WHAT YOU ARE ASKED TO DO> Return, word for word, the lines of the listing below from the one with "with instructions at https://help.github.com/articles/set-up-git" through the one with "- Remember to synchronize", and no other lines.

DATA SHOWN>

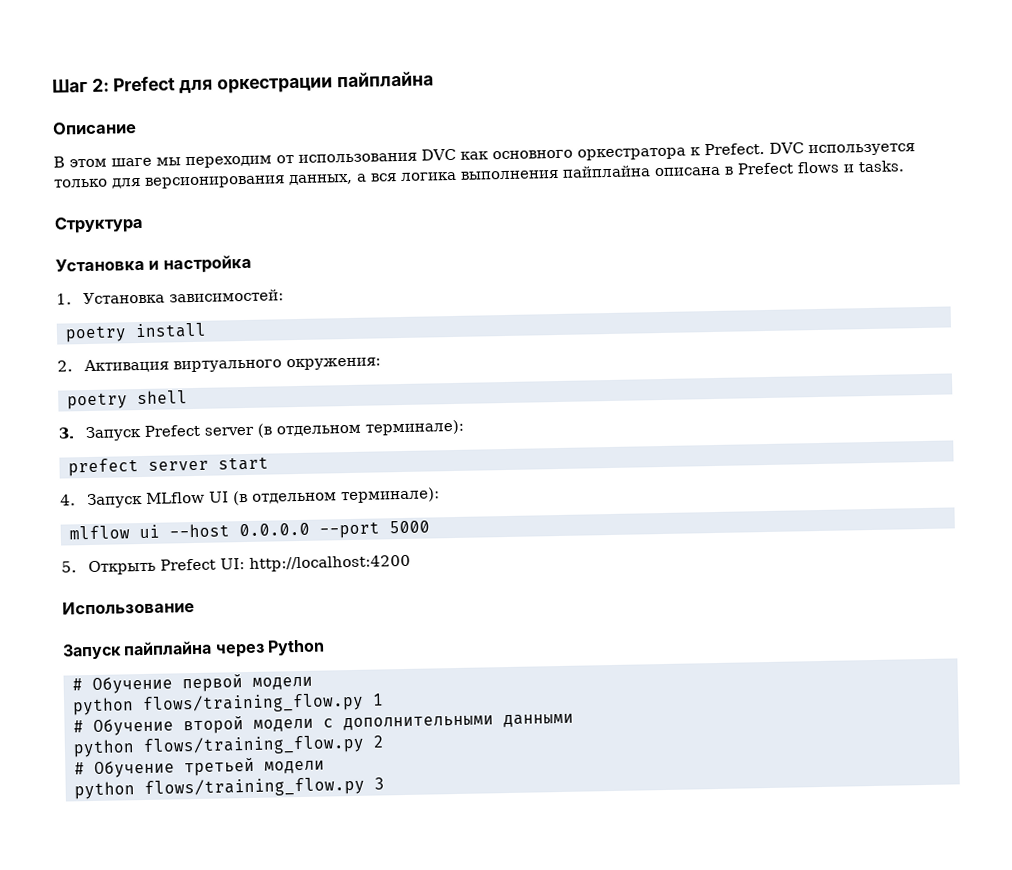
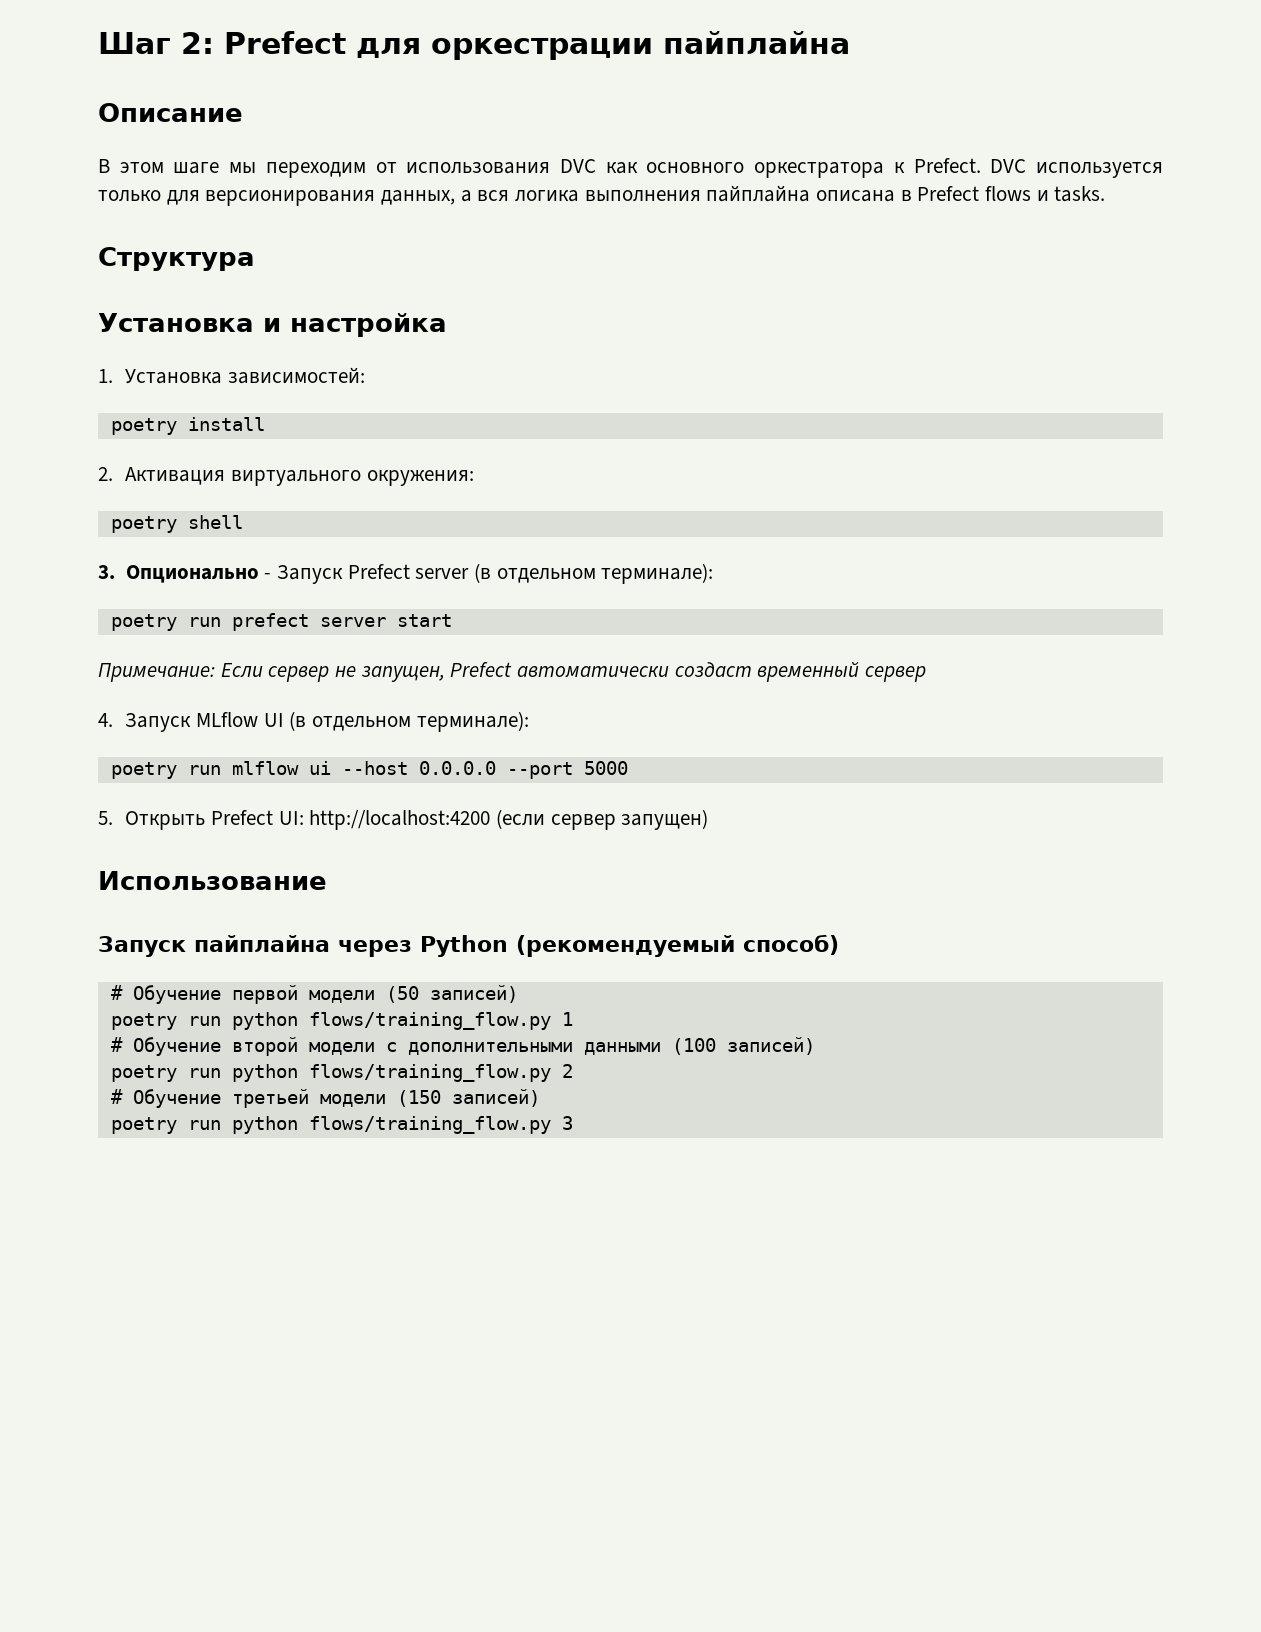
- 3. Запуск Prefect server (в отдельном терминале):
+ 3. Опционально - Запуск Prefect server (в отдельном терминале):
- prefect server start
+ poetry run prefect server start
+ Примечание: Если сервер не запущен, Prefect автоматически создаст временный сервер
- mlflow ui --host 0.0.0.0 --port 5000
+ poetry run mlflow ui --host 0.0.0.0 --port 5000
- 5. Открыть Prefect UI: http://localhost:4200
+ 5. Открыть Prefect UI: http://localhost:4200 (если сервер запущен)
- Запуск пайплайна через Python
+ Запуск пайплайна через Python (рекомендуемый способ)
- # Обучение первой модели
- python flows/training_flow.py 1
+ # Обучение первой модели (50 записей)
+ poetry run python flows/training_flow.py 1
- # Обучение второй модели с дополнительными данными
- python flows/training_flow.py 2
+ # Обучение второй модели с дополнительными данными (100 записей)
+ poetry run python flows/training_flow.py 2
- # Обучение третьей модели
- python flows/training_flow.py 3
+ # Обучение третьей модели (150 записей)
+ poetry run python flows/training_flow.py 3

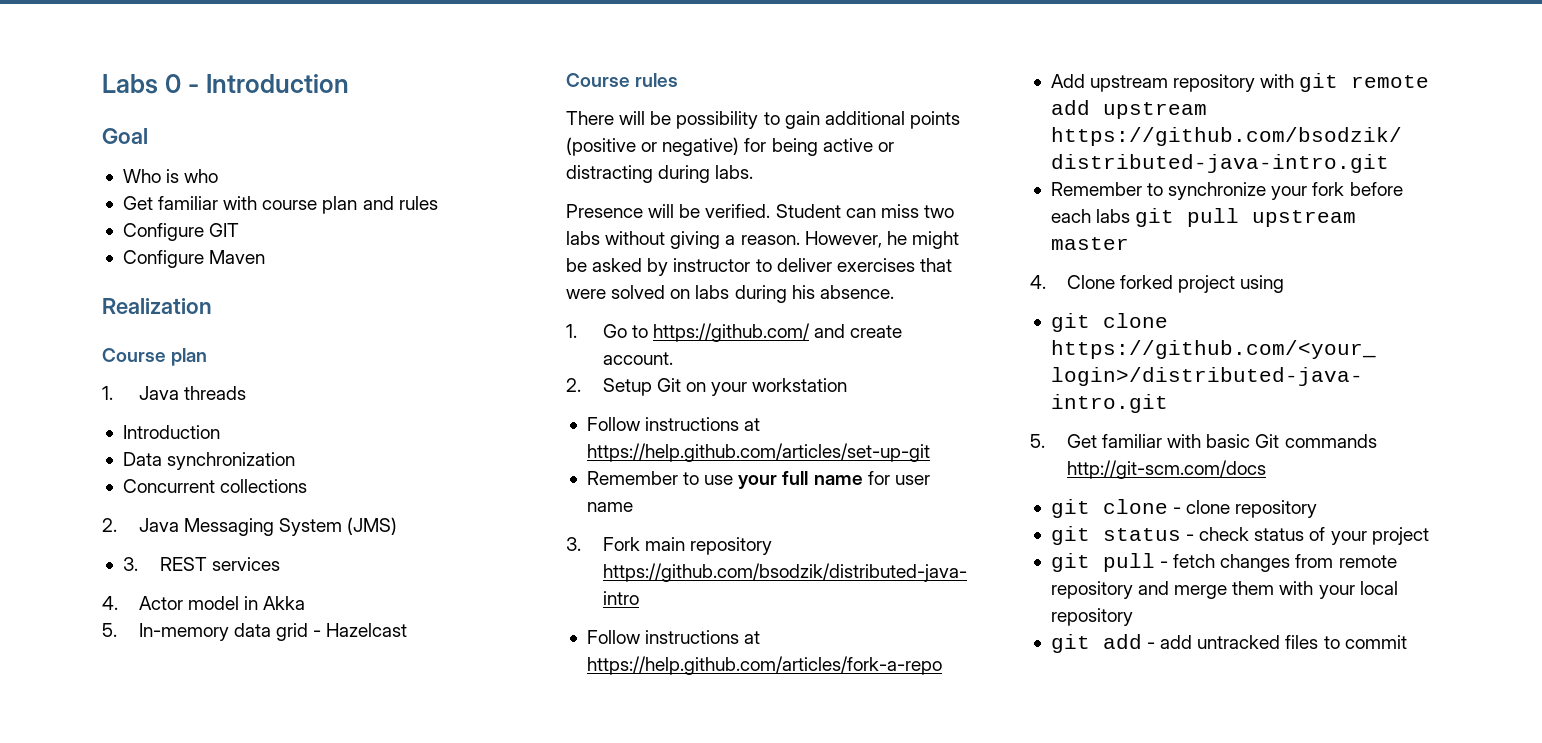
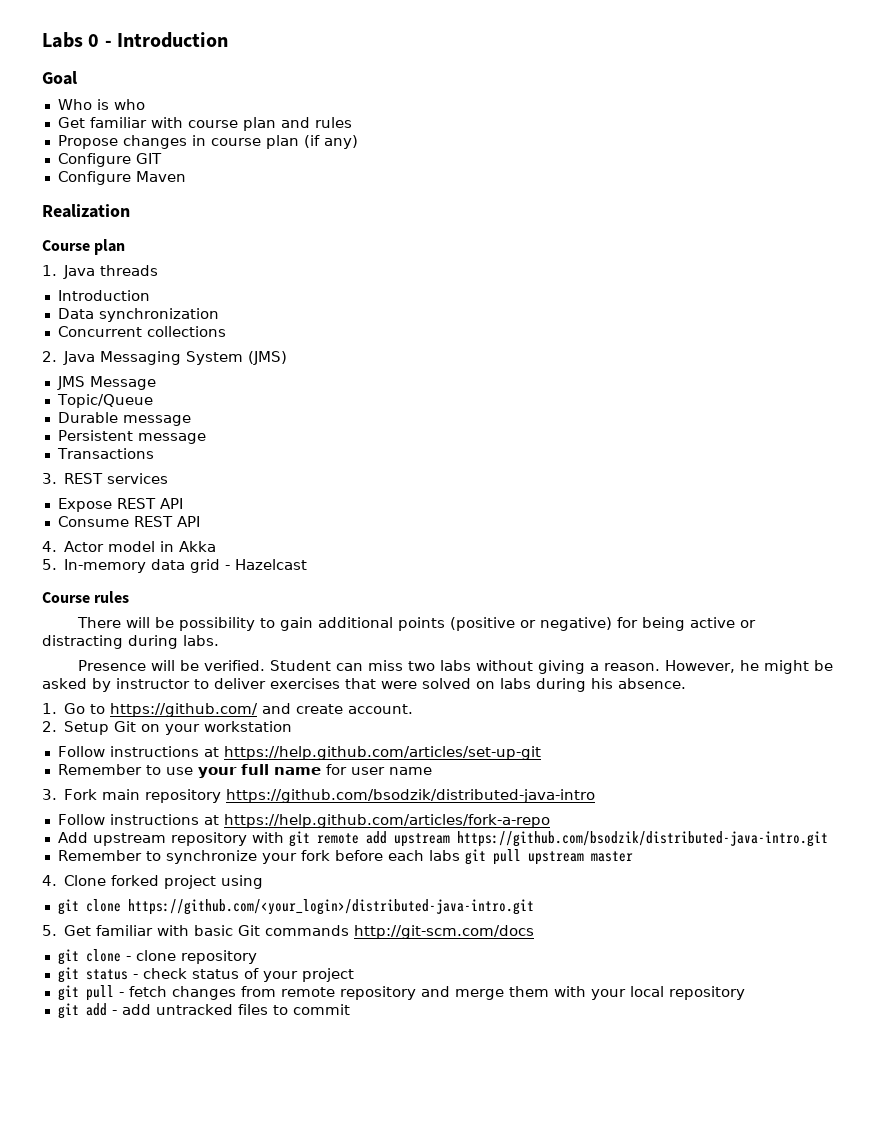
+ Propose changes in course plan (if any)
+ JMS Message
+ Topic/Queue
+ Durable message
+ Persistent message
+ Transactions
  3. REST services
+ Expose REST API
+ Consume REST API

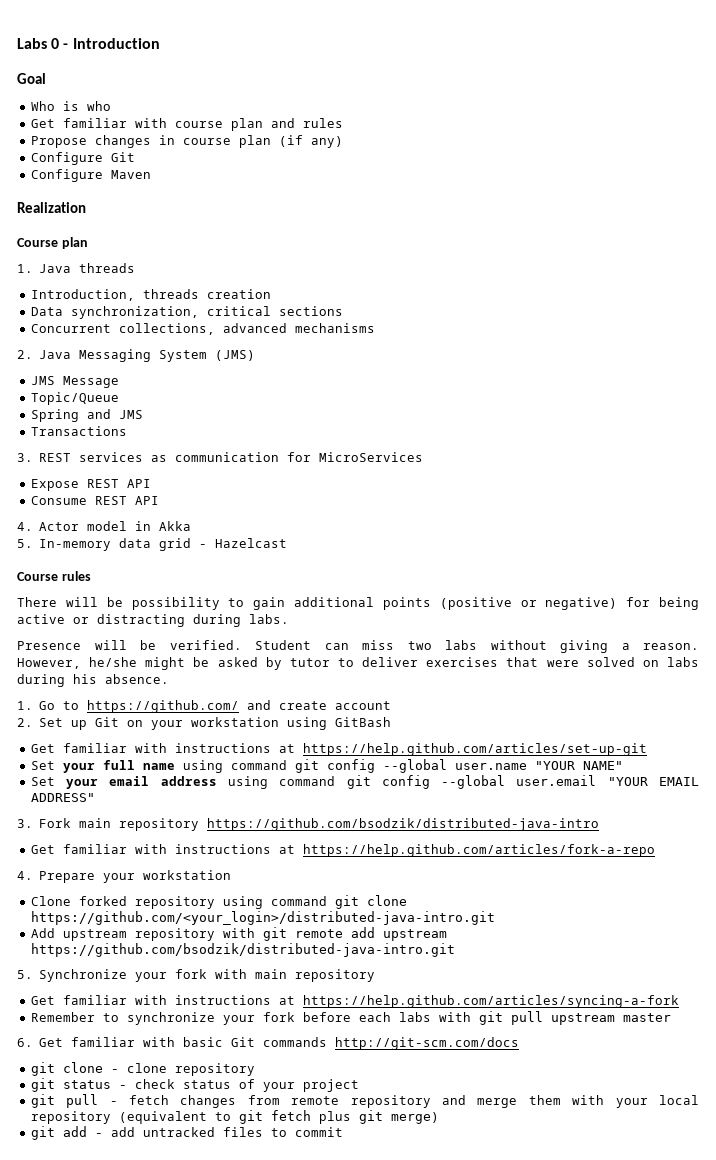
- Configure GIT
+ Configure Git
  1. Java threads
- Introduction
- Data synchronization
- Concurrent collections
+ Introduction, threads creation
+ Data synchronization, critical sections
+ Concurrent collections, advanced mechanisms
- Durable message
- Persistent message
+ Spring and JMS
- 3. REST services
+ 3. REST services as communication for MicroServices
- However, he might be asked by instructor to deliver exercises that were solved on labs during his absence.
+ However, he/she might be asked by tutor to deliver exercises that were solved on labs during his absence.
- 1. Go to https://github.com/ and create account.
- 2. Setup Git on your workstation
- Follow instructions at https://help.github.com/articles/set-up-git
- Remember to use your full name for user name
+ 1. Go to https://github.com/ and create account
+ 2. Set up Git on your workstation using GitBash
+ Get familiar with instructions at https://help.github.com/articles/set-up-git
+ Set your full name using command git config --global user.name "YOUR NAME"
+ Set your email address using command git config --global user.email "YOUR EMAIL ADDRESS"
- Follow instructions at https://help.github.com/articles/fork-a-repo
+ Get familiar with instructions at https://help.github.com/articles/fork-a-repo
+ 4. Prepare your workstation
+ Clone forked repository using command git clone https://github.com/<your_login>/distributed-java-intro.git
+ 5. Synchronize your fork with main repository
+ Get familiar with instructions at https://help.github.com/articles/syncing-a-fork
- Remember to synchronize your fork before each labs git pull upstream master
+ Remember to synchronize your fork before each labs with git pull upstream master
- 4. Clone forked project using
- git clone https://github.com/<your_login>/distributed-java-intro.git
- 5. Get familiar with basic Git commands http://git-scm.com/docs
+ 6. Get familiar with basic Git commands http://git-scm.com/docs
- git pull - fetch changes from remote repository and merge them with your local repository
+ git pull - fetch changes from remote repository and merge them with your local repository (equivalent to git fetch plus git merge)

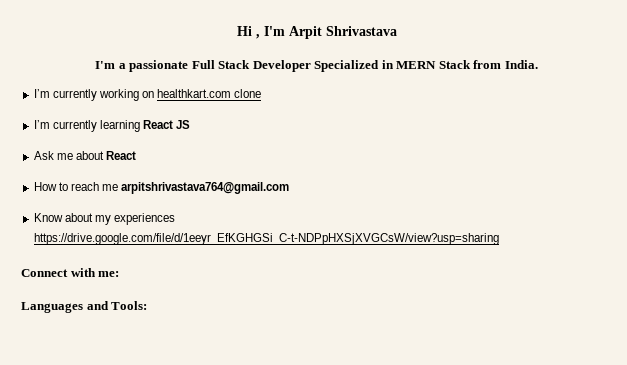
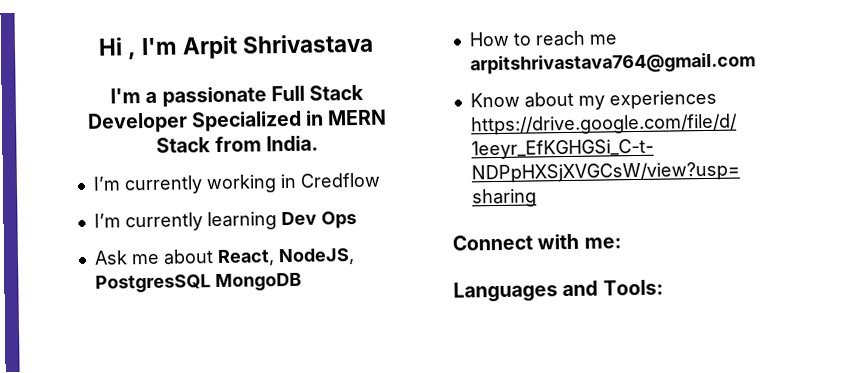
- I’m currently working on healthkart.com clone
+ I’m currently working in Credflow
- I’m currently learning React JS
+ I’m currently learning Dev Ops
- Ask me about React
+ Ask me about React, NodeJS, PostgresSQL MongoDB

PROBLEM SOLUTION>
+ Get familiar with instructions at https://help.github.com/articles/set-up-git
+ Set your full name using command git config --global user.name "YOUR NAME"
+ Set your email address using command git config --global user.email "YOUR EMAIL ADDRESS"
- Follow instructions at https://help.github.com/articles/fork-a-repo
+ Get familiar with instructions at https://help.github.com/articles/fork-a-repo
+ 4. Prepare your workstation
+ Clone forked repository using command git clone https://github.com/<your_login>/distributed-java-intro.git
+ 5. Synchronize your fork with main repository
+ Get familiar with instructions at https://help.github.com/articles/syncing-a-fork
- Remember to synchronize your fork before each labs git pull upstream master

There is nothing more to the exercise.